***** PROVIDED INFORMATION

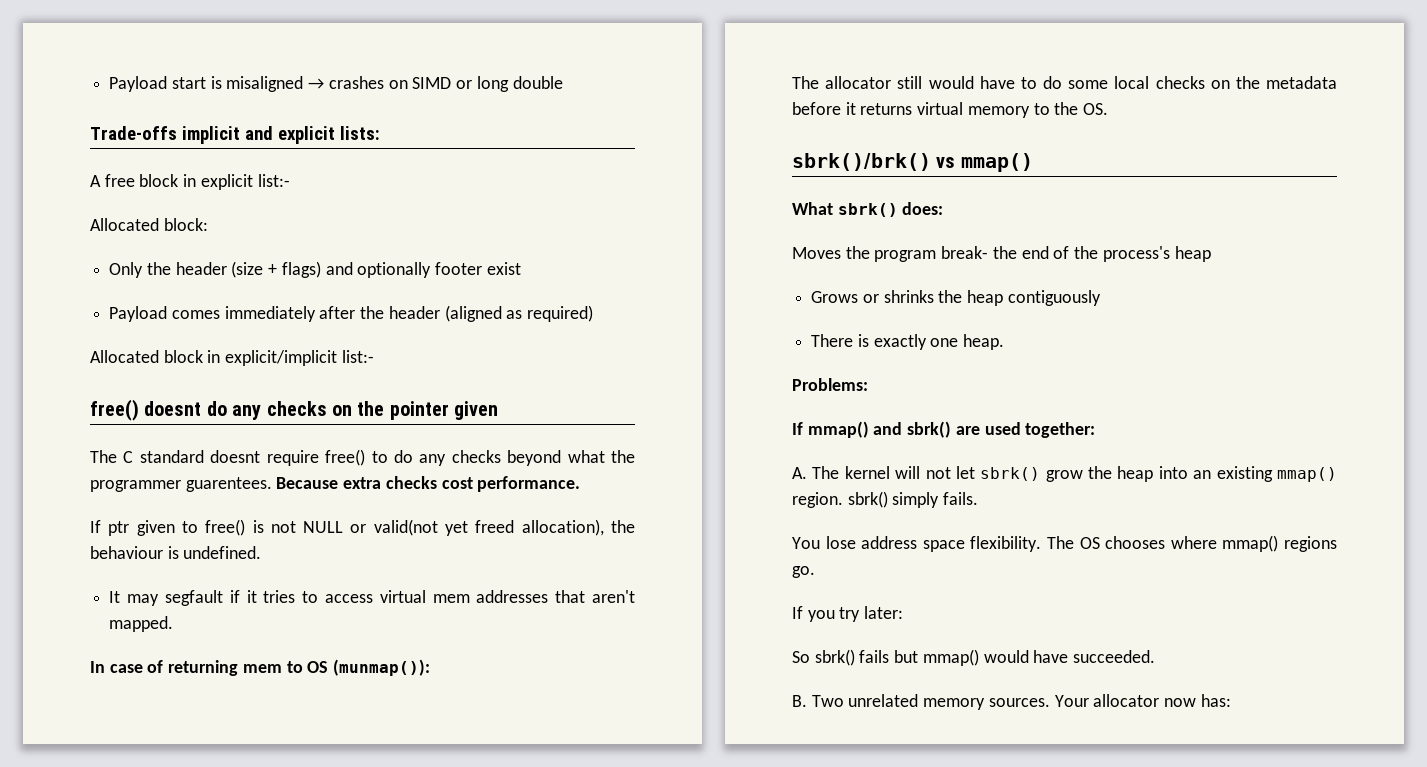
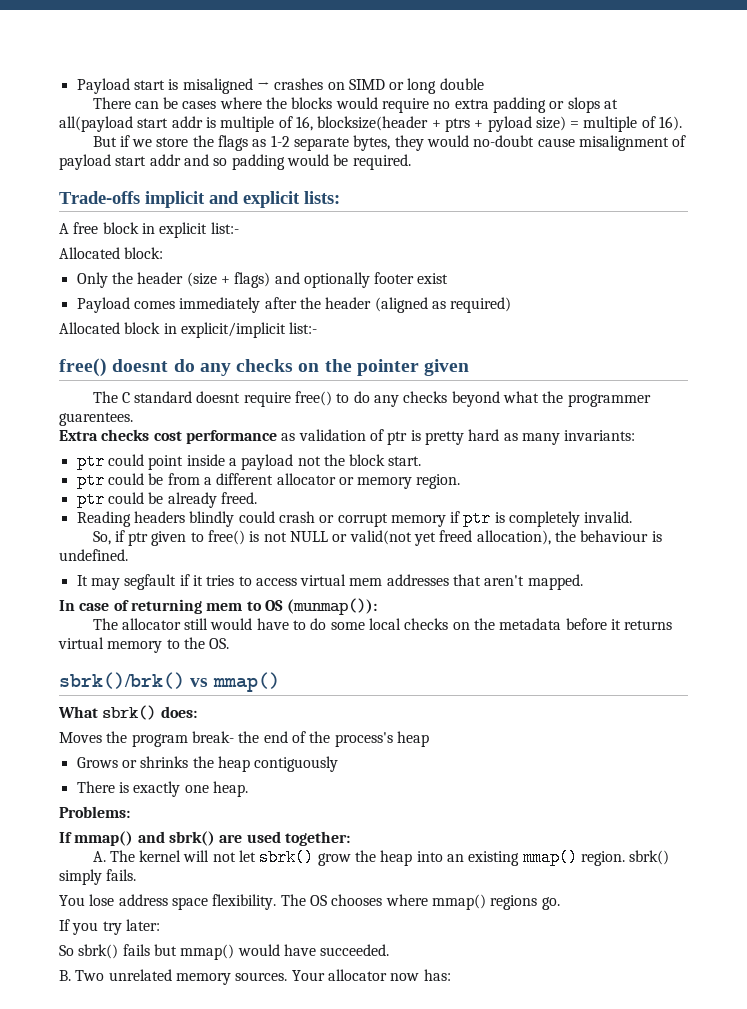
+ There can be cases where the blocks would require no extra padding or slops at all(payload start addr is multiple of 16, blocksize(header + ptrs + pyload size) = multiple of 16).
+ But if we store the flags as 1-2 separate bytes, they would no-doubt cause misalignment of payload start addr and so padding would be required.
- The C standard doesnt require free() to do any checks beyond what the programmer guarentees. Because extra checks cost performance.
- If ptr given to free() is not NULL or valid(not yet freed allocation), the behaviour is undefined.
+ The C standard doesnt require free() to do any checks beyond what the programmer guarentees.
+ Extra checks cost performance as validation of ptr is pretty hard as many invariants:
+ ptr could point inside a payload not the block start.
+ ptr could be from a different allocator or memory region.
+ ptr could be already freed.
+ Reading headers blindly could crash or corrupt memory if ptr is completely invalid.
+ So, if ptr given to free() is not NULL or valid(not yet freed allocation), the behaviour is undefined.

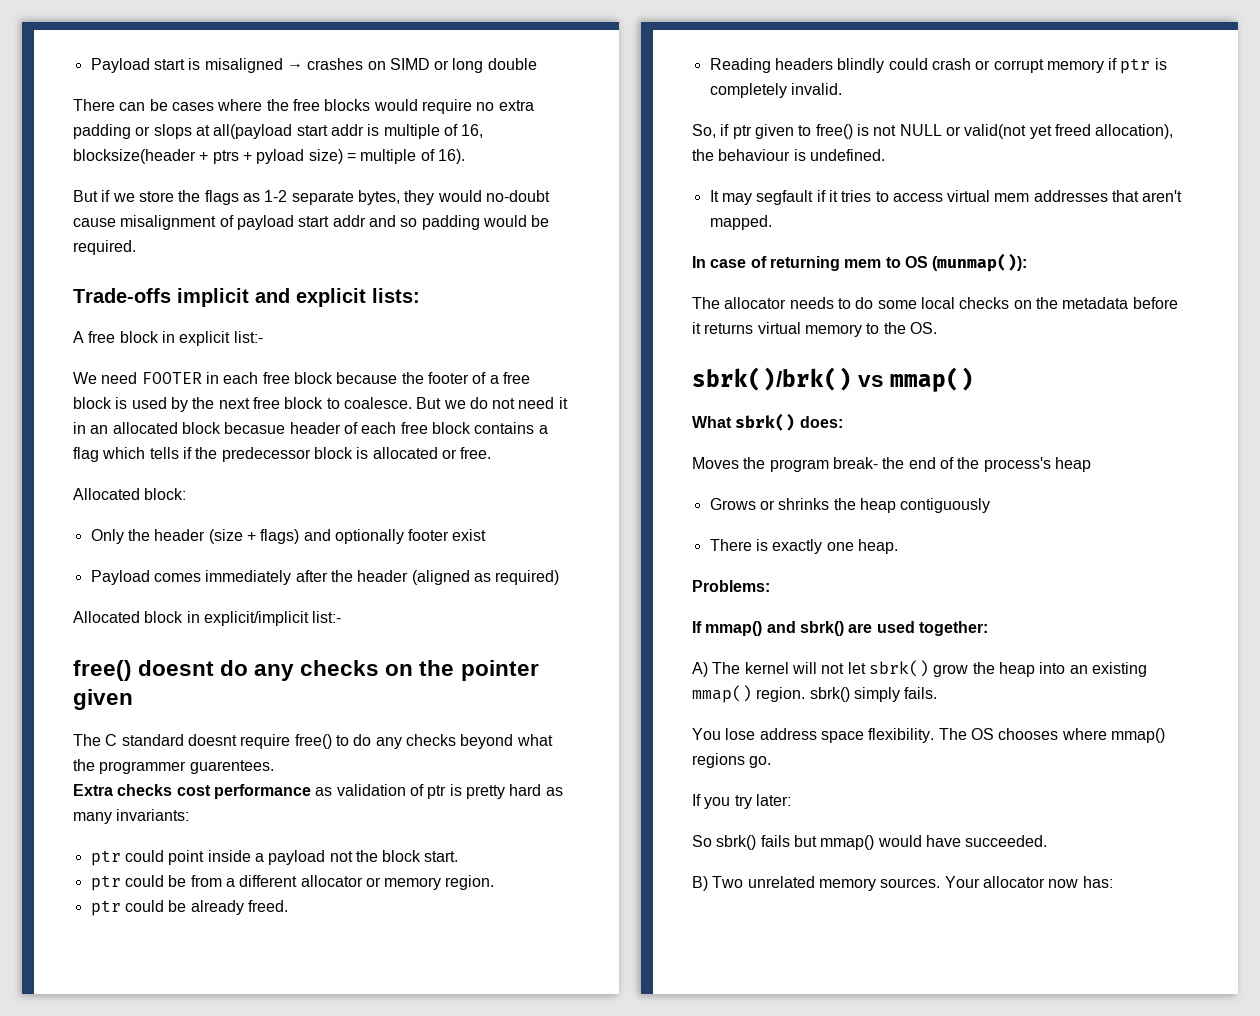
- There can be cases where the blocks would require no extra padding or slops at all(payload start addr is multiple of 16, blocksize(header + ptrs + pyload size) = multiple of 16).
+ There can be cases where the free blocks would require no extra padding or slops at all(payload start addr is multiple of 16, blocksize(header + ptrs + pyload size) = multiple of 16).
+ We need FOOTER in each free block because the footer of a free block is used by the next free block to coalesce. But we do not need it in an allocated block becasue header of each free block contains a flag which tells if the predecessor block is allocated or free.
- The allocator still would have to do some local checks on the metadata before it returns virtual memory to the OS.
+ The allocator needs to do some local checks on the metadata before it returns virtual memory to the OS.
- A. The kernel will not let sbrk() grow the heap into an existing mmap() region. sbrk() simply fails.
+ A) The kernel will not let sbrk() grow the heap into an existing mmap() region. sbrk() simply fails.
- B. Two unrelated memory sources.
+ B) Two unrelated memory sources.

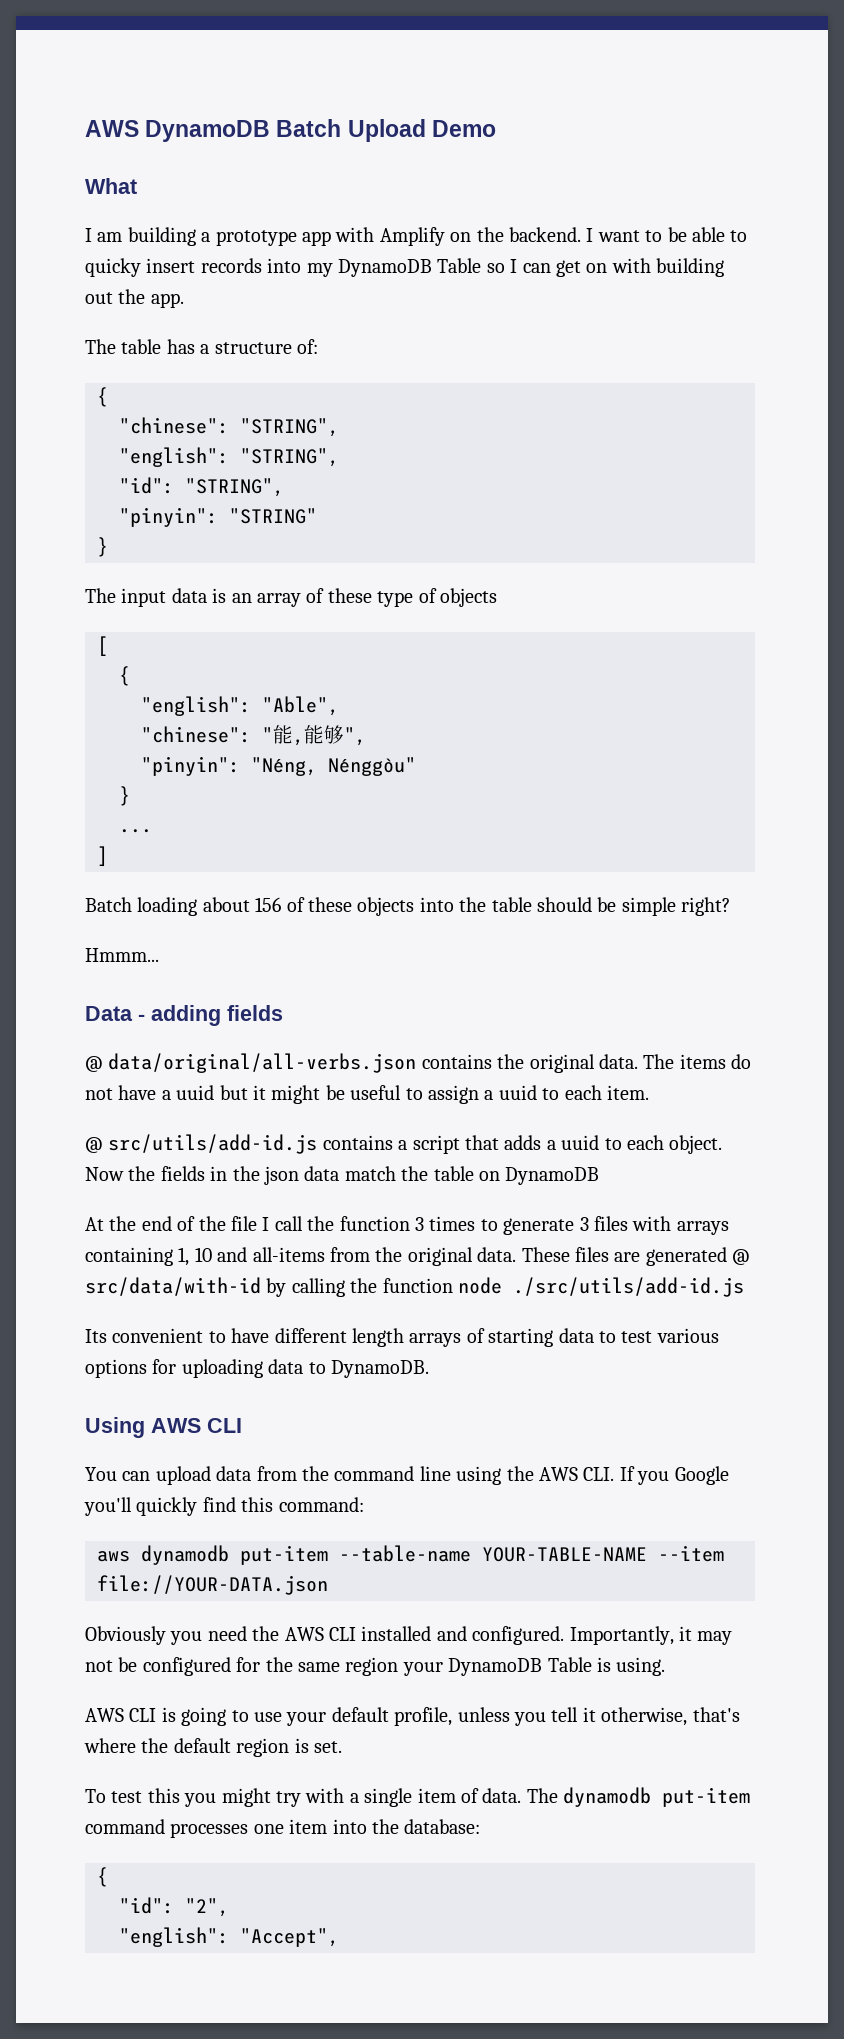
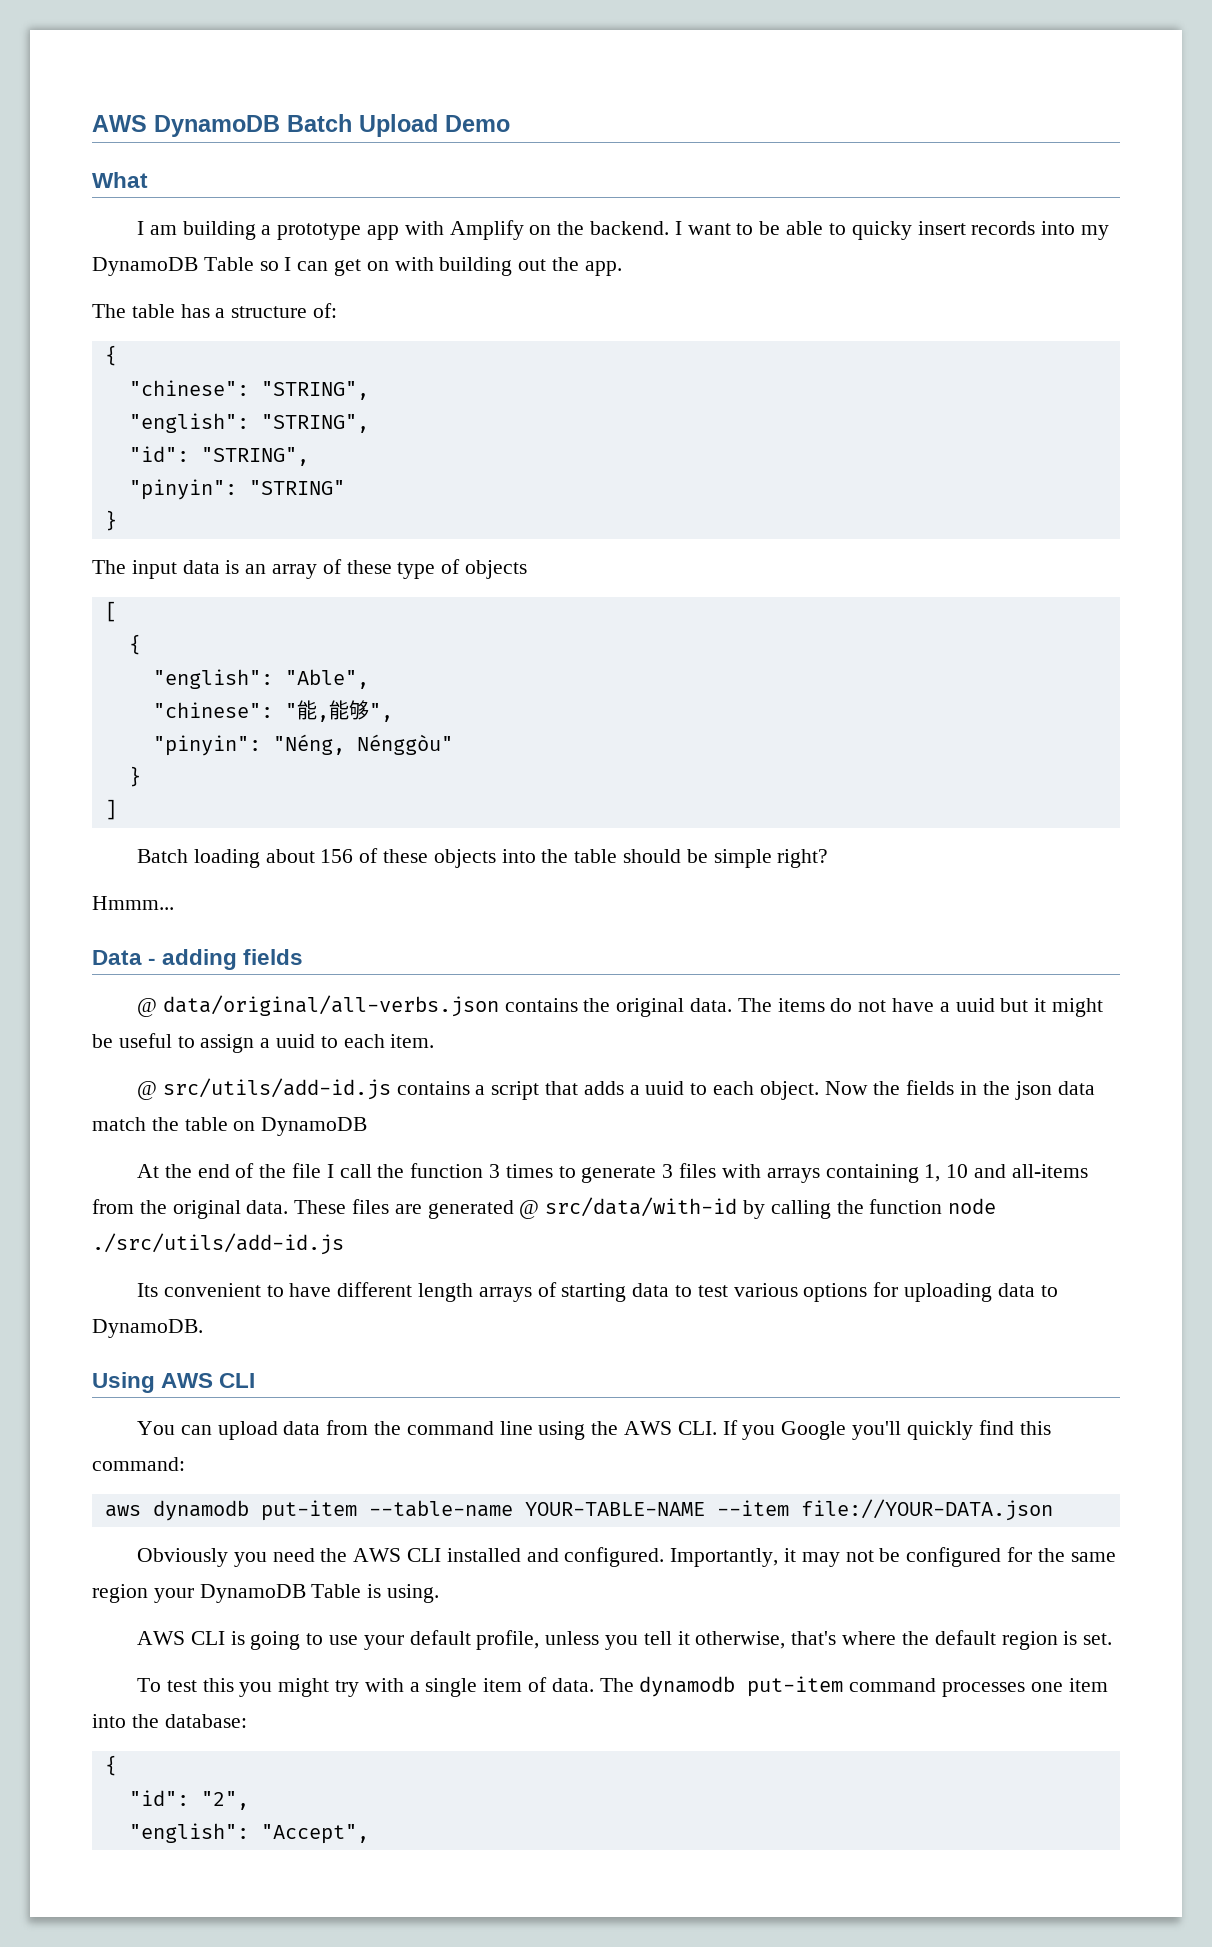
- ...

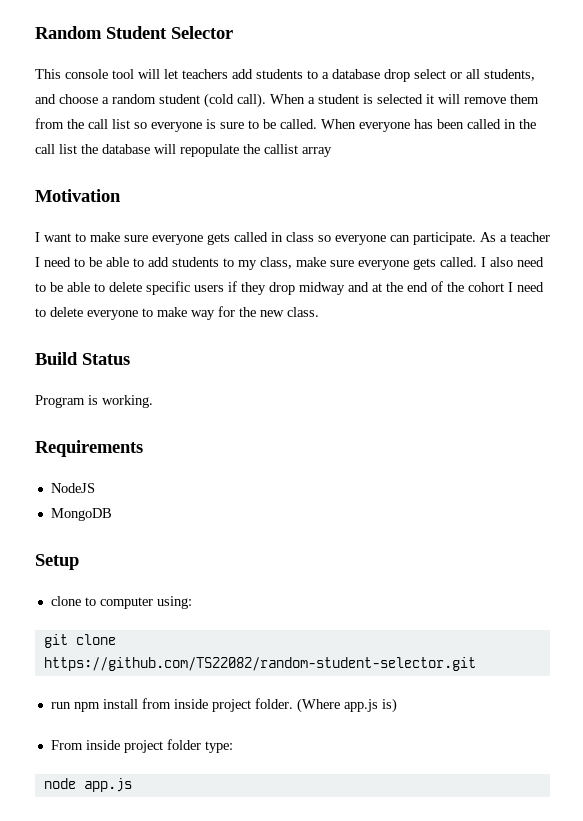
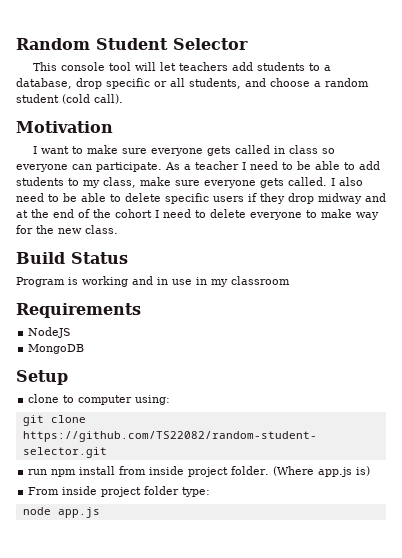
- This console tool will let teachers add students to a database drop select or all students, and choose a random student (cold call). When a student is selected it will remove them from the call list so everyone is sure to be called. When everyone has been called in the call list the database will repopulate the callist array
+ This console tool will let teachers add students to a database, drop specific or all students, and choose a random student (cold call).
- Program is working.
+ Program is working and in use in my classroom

**********

*YOUR ASSIGNMENT*. From the material above, give again exactly the lines from the one that contains "or memory region." through the one that contains "- There can", and leave out the pictures.

*ANSWER SPACE*.
+ ptr could be from a different allocator or memory region.
+ ptr could be already freed.
+ Reading headers blindly could crash or corrupt memory if ptr is completely invalid.
+ So, if ptr given to free() is not NULL or valid(not yet freed allocation), the behaviour is undefined.

- There can be cases where the blocks would require no extra padding or slops at all(payload start addr is multiple of 16, blocksize(header + ptrs + pyload size) = multiple of 16).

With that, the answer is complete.